* _Edit difference data_:
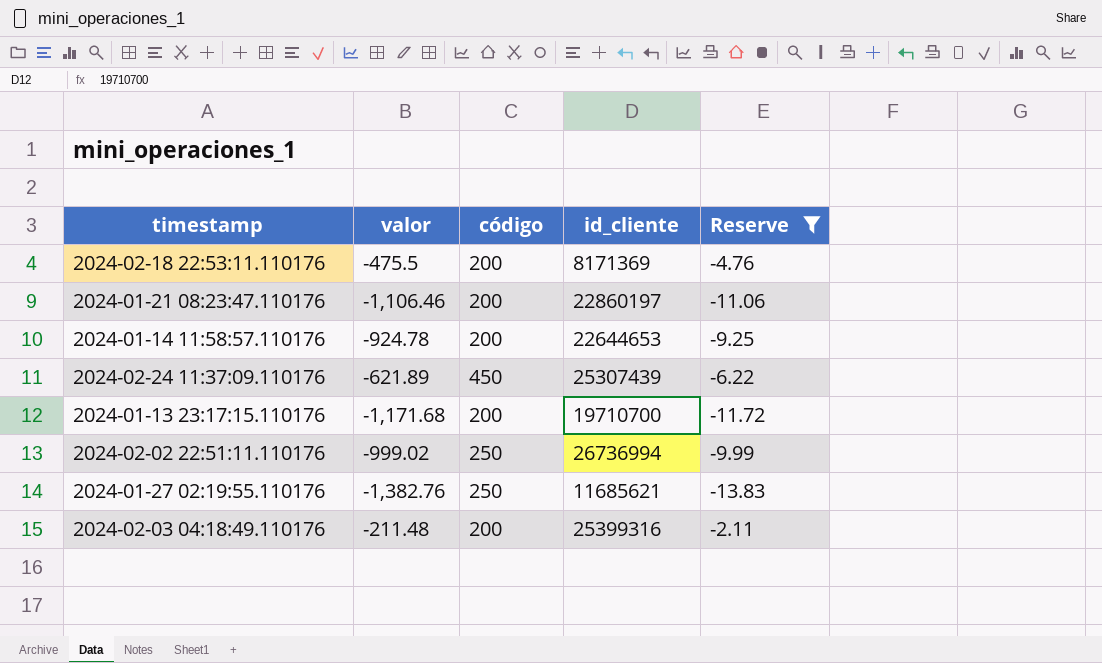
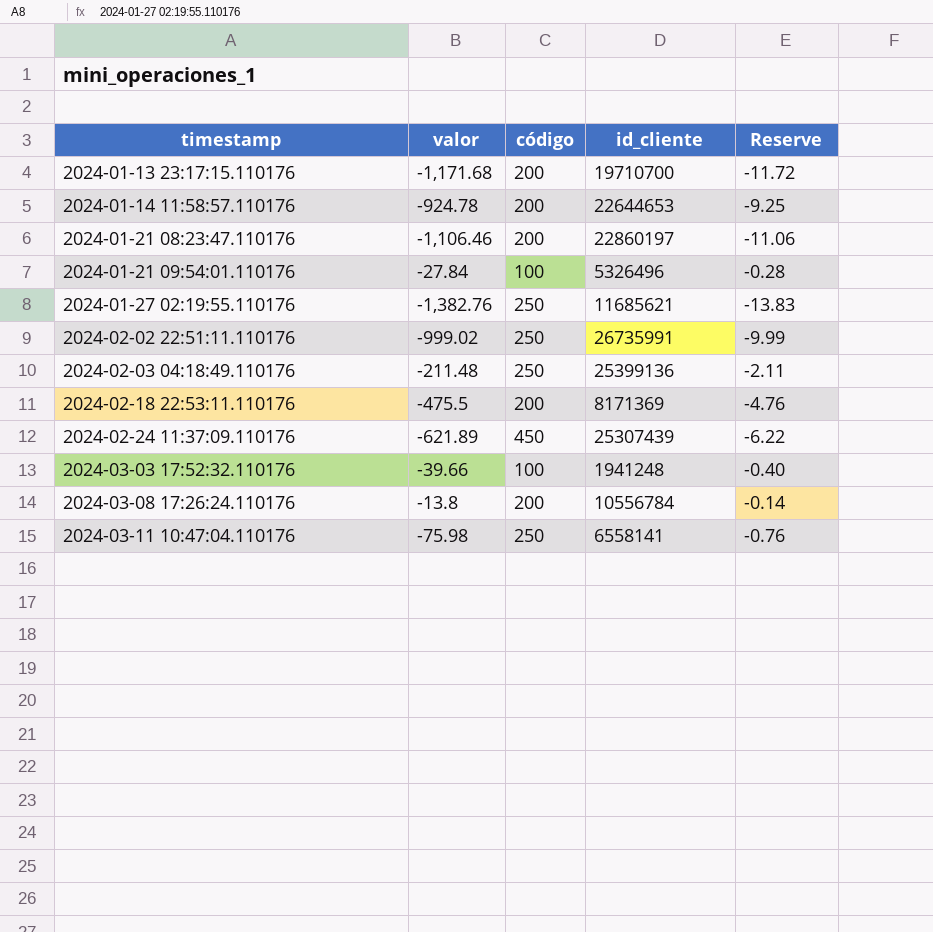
filter: Reserve <= -2.11 -> none
row order: none -> timestamp ascending
2024-02-02 22:51:11.110176 | id_cliente: 26736994 -> 26735991
2024-02-03 04:18:49.110176 | código: 200 -> 250
2024-02-03 04:18:49.110176 | id_cliente: 25399316 -> 25399136

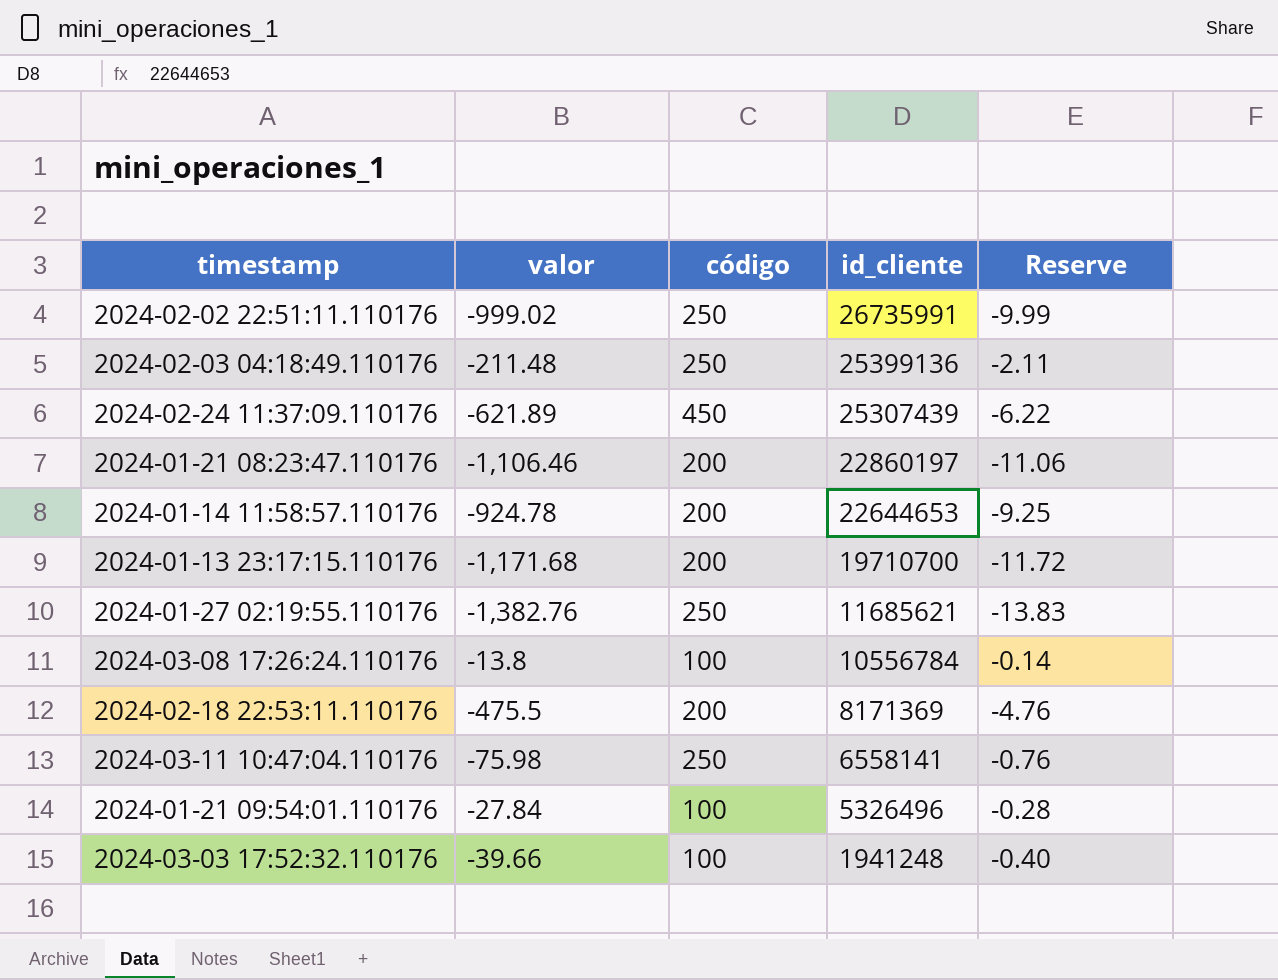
row order: timestamp ascending -> id_cliente descending
2024-03-08 17:26:24.110176 | código: 200 -> 100

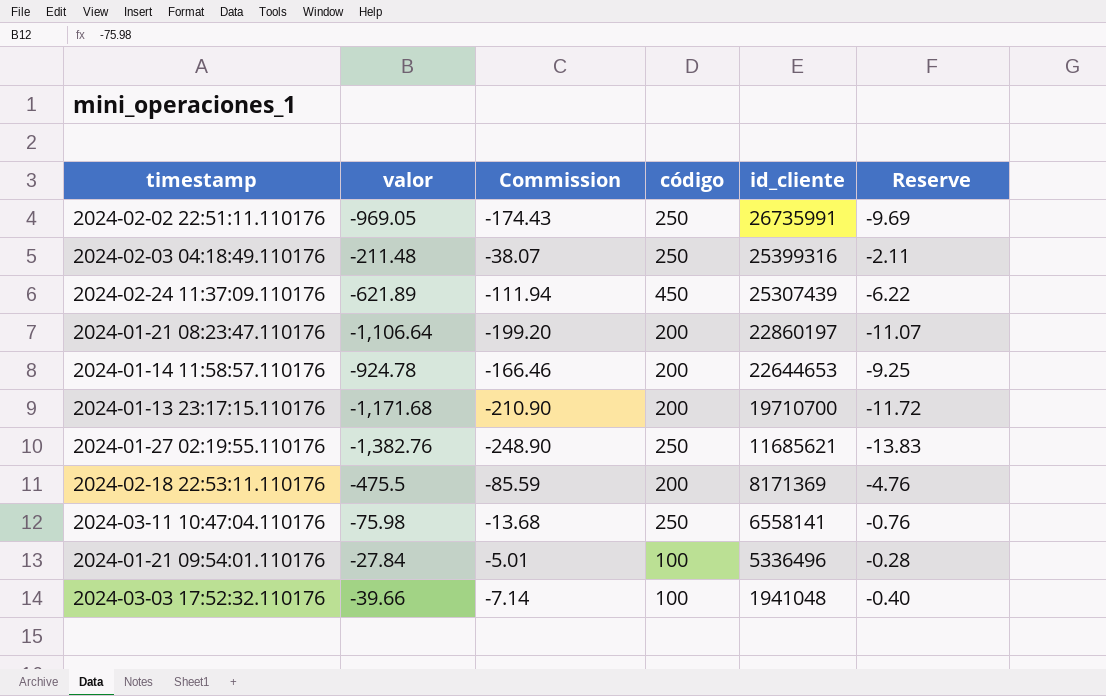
column Commission | formula: none -> [valor] * 0.18
row 2024-03-08 17:26:24.110176: -13.8 | 100 | 10556784 | -0.14 -> none
2024-02-02 22:51:11.110176 | valor: -999.02 -> -969.05
2024-02-02 22:51:11.110176 | Reserve: -9.99 -> -9.69
2024-02-03 04:18:49.110176 | id_cliente: 25399136 -> 25399316
2024-01-21 08:23:47.110176 | valor: -1,106.46 -> -1,106.64
2024-01-21 08:23:47.110176 | Reserve: -11.06 -> -11.07
2024-01-21 09:54:01.110176 | id_cliente: 5326496 -> 5336496
2024-03-03 17:52:32.110176 | id_cliente: 1941248 -> 1941048

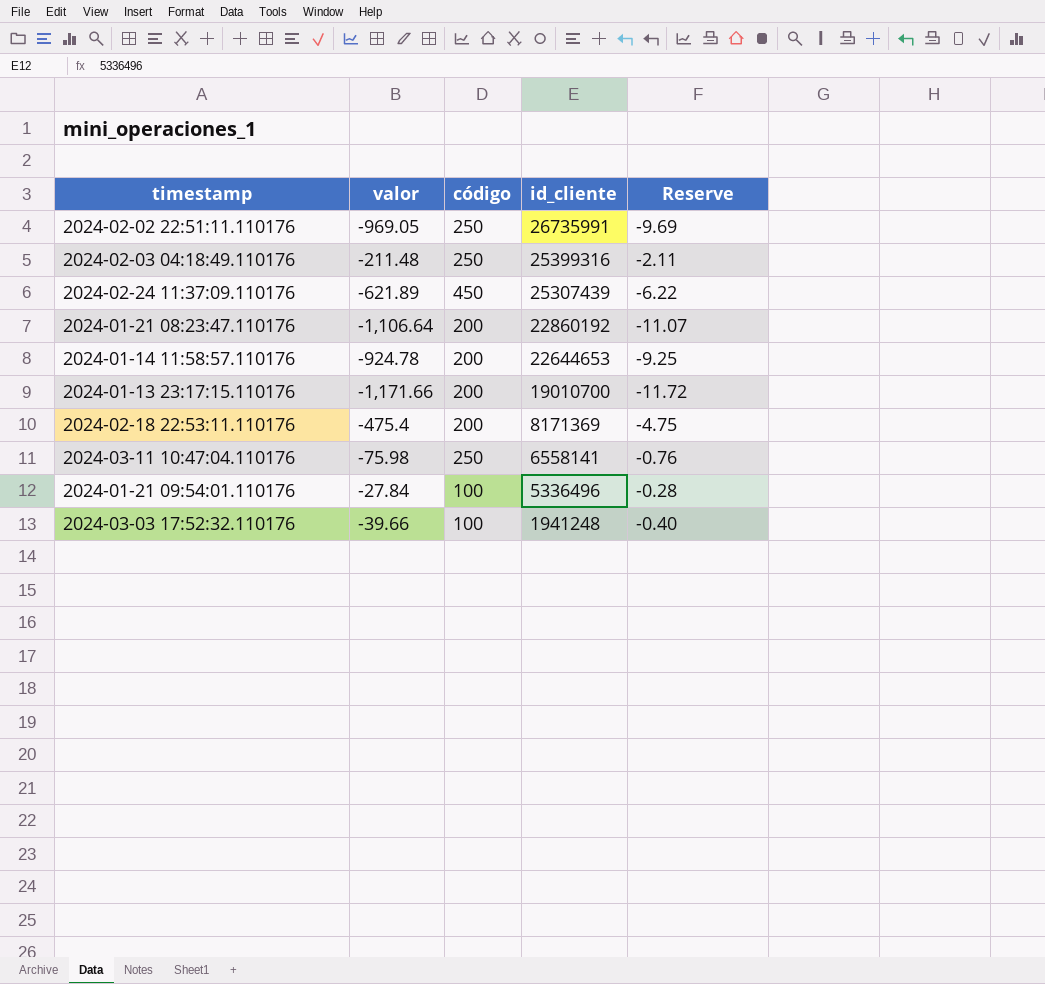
column Commission | formula: [valor] * 0.18 -> none
row 2024-01-27 02:19:55.110176: -1,382.76 | -248.90 | 250 | 11685621 | -13.83 -> none
2024-01-21 08:23:47.110176 | id_cliente: 22860197 -> 22860192
2024-01-13 23:17:15.110176 | valor: -1,171.68 -> -1,171.66
2024-01-13 23:17:15.110176 | id_cliente: 19710700 -> 19010700
2024-02-18 22:53:11.110176 | valor: -475.5 -> -475.4
2024-02-18 22:53:11.110176 | Reserve: -4.76 -> -4.75
2024-03-03 17:52:32.110176 | id_cliente: 1941048 -> 1941248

* _Assigned task_: Could you restate the entries word for word, skipping any pictures?

* _Exercise output_:
filter: Reserve <= -2.11 -> none
row order: none -> timestamp ascending
2024-02-02 22:51:11.110176 | id_cliente: 26736994 -> 26735991
2024-02-03 04:18:49.110176 | código: 200 -> 250
2024-02-03 04:18:49.110176 | id_cliente: 25399316 -> 25399136

row order: timestamp ascending -> id_cliente descending
2024-03-08 17:26:24.110176 | código: 200 -> 100

column Commission | formula: none -> [valor] * 0.18
row 2024-03-08 17:26:24.110176: -13.8 | 100 | 10556784 | -0.14 -> none
2024-02-02 22:51:11.110176 | valor: -999.02 -> -969.05
2024-02-02 22:51:11.110176 | Reserve: -9.99 -> -9.69
2024-02-03 04:18:49.110176 | id_cliente: 25399136 -> 25399316
2024-01-21 08:23:47.110176 | valor: -1,106.46 -> -1,106.64
2024-01-21 08:23:47.110176 | Reserve: -11.06 -> -11.07
2024-01-21 09:54:01.110176 | id_cliente: 5326496 -> 5336496
2024-03-03 17:52:32.110176 | id_cliente: 1941248 -> 1941048

column Commission | formula: [valor] * 0.18 -> none
row 2024-01-27 02:19:55.110176: -1,382.76 | -248.90 | 250 | 11685621 | -13.83 -> none
2024-01-21 08:23:47.110176 | id_cliente: 22860197 -> 22860192
2024-01-13 23:17:15.110176 | valor: -1,171.68 -> -1,171.66
2024-01-13 23:17:15.110176 | id_cliente: 19710700 -> 19010700
2024-02-18 22:53:11.110176 | valor: -475.5 -> -475.4
2024-02-18 22:53:11.110176 | Reserve: -4.76 -> -4.75
2024-03-03 17:52:32.110176 | id_cliente: 1941048 -> 1941248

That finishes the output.